Stored records
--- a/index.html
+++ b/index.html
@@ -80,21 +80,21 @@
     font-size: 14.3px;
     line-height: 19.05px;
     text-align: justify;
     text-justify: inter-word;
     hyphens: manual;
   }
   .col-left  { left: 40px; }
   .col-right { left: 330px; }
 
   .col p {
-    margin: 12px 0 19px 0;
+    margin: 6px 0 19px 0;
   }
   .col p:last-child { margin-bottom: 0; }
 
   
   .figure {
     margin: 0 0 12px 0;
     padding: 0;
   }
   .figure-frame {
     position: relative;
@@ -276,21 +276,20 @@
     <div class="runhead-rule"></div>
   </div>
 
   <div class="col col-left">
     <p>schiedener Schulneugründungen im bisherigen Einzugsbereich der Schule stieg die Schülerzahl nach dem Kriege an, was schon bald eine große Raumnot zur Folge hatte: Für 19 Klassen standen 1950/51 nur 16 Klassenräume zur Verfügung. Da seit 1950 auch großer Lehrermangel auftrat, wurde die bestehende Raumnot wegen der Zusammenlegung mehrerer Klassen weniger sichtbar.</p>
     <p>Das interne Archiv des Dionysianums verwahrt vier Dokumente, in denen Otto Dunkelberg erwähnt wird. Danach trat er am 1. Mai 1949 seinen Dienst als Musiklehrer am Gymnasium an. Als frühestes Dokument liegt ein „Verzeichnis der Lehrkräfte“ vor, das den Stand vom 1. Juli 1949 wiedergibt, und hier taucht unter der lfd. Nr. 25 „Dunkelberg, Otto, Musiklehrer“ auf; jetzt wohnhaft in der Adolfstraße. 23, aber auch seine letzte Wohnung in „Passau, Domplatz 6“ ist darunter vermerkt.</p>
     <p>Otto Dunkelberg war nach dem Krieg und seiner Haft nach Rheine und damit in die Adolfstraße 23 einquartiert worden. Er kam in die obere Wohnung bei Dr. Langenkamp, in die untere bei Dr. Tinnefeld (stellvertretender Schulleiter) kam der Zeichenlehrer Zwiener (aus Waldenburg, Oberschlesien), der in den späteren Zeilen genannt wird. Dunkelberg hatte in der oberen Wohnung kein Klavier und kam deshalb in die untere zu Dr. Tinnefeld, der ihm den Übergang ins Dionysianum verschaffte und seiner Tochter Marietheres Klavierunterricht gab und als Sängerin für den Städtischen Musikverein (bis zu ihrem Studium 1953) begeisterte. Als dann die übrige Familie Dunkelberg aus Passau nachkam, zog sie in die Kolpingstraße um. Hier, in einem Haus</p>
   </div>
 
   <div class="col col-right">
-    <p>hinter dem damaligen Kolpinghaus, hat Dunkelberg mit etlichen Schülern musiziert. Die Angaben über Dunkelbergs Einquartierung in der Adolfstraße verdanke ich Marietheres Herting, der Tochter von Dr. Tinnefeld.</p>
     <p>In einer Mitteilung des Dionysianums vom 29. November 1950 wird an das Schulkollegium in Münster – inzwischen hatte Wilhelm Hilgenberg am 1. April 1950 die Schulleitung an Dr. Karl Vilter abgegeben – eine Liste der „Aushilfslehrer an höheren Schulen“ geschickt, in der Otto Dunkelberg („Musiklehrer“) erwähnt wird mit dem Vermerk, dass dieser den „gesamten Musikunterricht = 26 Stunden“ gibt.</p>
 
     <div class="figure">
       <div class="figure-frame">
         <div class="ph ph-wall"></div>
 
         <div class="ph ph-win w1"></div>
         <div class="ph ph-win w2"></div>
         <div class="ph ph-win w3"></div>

==

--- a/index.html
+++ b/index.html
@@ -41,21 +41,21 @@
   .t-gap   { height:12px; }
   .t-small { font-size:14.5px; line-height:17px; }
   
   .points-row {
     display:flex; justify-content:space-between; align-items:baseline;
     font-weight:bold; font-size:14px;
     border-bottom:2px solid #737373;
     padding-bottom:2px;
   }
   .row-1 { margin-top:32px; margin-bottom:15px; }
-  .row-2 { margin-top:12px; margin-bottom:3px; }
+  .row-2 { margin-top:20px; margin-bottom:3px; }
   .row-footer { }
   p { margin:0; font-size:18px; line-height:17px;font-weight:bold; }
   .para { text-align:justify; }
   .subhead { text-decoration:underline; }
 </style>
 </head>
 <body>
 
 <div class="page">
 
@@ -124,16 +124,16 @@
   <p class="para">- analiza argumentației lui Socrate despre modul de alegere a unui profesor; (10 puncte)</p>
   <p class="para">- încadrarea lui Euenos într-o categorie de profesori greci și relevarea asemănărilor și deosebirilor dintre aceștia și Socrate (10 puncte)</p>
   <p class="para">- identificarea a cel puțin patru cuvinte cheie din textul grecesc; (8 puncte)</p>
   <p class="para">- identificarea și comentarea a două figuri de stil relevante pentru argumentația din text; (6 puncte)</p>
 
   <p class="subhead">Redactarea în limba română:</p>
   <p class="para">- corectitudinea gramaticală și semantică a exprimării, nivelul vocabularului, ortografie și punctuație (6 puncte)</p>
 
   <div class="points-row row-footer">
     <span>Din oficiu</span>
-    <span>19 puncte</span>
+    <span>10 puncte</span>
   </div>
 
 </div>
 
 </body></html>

What is needed:
In the entries above, one line contains "position: relative;" and another contains "<p>Das interne Archiv". Reproduce exactly those two lines and the lines between them, nothing else.

Exercise result:
     position: relative;
@@ -276,21 +276,20 @@
     <div class="runhead-rule"></div>
   </div>
 
   <div class="col col-left">
     <p>schiedener Schulneugründungen im bisherigen Einzugsbereich der Schule stieg die Schülerzahl nach dem Kriege an, was schon bald eine große Raumnot zur Folge hatte: Für 19 Klassen standen 1950/51 nur 16 Klassenräume zur Verfügung. Da seit 1950 auch großer Lehrermangel auftrat, wurde die bestehende Raumnot wegen der Zusammenlegung mehrerer Klassen weniger sichtbar.</p>
     <p>Das interne Archiv des Dionysianums verwahrt vier Dokumente, in denen Otto Dunkelberg erwähnt wird. Danach trat er am 1. Mai 1949 seinen Dienst als Musiklehrer am Gymnasium an. Als frühestes Dokument liegt ein „Verzeichnis der Lehrkräfte“ vor, das den Stand vom 1. Juli 1949 wiedergibt, und hier taucht unter der lfd. Nr. 25 „Dunkelberg, Otto, Musiklehrer“ auf; jetzt wohnhaft in der Adolfstraße. 23, aber auch seine letzte Wohnung in „Passau, Domplatz 6“ ist darunter vermerkt.</p>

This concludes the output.